Understanding How to Use BERT's CLS Token for Classification

Date: 2025-03-31

❓ Question #

How can we use the [CLS] token (i.e., h_cls) from the last layer of BERT for classification tasks? Given that the BERT output has shape [batch_size, sequence_length, hidden_size], how is it valid to pass only [batch_size, hidden_size] to a nn.Linear(hidden_size, num_classes) without flattening the sequence? And why don’t we flatten the whole sequence — wouldn’t that destroy order?

✅ Answer #

🔹 BERT Output and the `[CLS]` Token #

BERT outputs a tensor of shape:

[batch_size, sequence_length, hidden_size]

But for classification tasks, we typically use only the [CLS] token, which is located at position 0 in the sequence:

h_cls = outputs.last_hidden_state[:, 0, :]  # Shape: [batch_size, hidden_size]
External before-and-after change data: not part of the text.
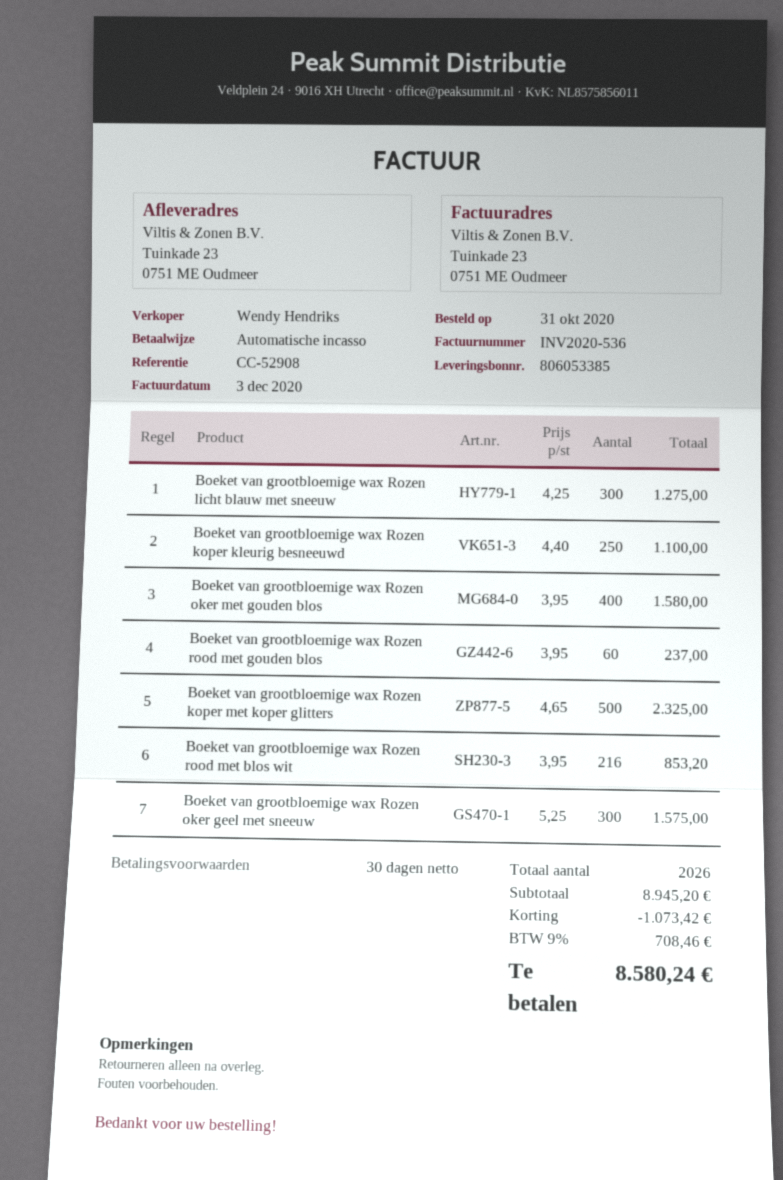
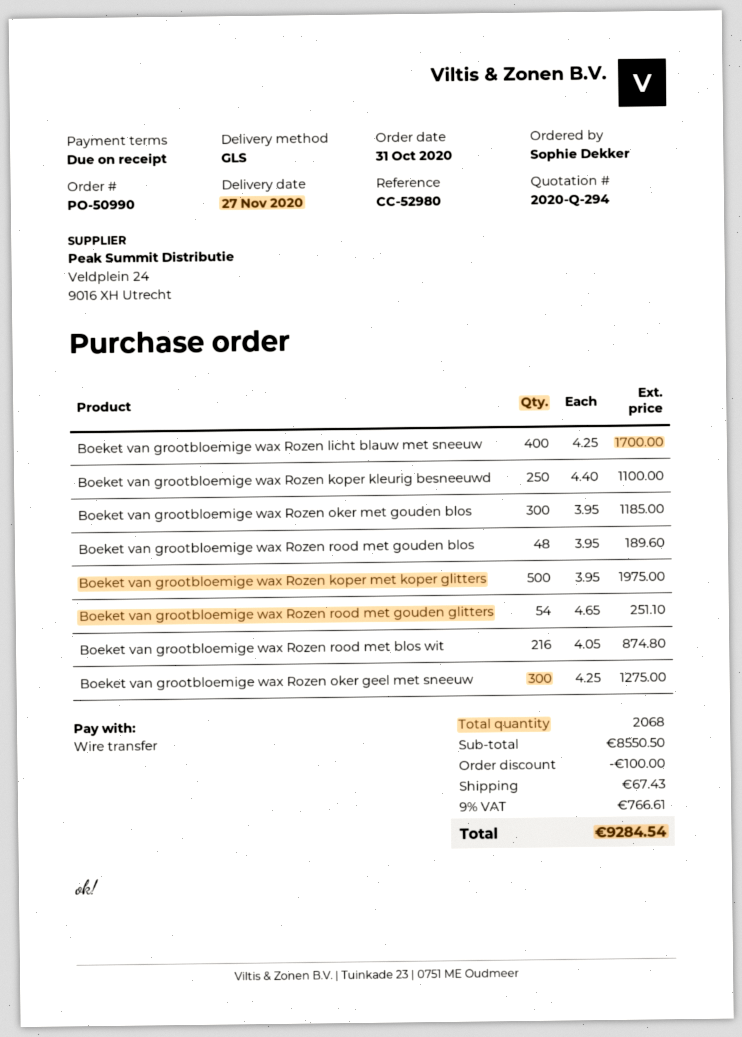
payment terms: 30 days -> on receipt
reference: CC-52908 -> CC-52980
payment method: direct debit -> bank transfer
Boeket van grootbloemige wax Rozen licht blauw met sneeuw: 300 x 4.25 = 1275.00 -> 400 x 4.25 = 1700.00
Boeket van grootbloemige wax Rozen oker met gouden blos: 400 x 3.95 = 1580.00 -> 300 x 3.95 = 1185.00
Boeket van grootbloemige wax Rozen rood met gouden blos: 60 x 3.95 = 237.00 -> 48 x 3.95 = 189.60
Boeket van grootbloemige wax Rozen koper met koper glitters: 500 x 4.65 = 2325.00 -> 500 x 3.95 = 1975.00
Boeket van grootbloemige wax Rozen rood met blos wit: 216 x 3.95 = 853.20 -> 216 x 4.05 = 874.80
Boeket van grootbloemige wax Rozen oker geel met sneeuw: 300 x 5.25 = 1575.00 -> 300 x 4.25 = 1275.00
Boeket van grootbloemige wax Rozen rood met gouden glitters: none -> 54 x 4.65 = 251.10
total quantity: 2026 -> 2068
subtotal: 8945.20 -> 8550.50
discount: 1073.42 -> 100.00
shipping: none -> 67.43
tax: 9% = 708.46 -> 9% = 766.61
total: 8580.24 -> 9284.54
This token is designed to act as a summary representation of the entire sequence, and this output shape matches exactly what a nn.Linear(hidden_size, num_classes) expects — no flattening needed.

🔹 Why Not Flatten? #

Flattening the whole sequence (e.g., [batch_size, sequence_length * hidden_size]) loses:

Token order
Positional embeddings
Sequence structure

In NLP, this breaks the semantic and syntactic structure of the input. Instead, use:

🔸 Recommended Pooling Strategies #

Strategy	Description
`[CLS]` Token	Use `outputs[:, 0, :]`; trained as a sequence summary
Mean Pooling	`outputs.mean(dim=1)`; averages token embeddings
Max Pooling	`outputs.max(dim=1).values`; takes strongest signal
Attention Pooling	Learns weights to summarize tokens adaptively

📚 Sources and Justification #

BERT Paper: Devlin et al. (2018) — [CLS] token for classification
Sentence-BERT: Reimers & Gurevych (2019) — Mean pooling often better for embeddings
Hugging Face Transformers: Practical implementation patterns
NLP Community Practices: Kaggle, blogs, and tutorials

🧪 Summary #

Use [CLS] or pooling (not flattening) for sequence-level tasks.
Flattening destroys sequence information and is rarely appropriate in NLP.
The linear layer works on [batch_size, hidden_size] — no need to flatten across tokens.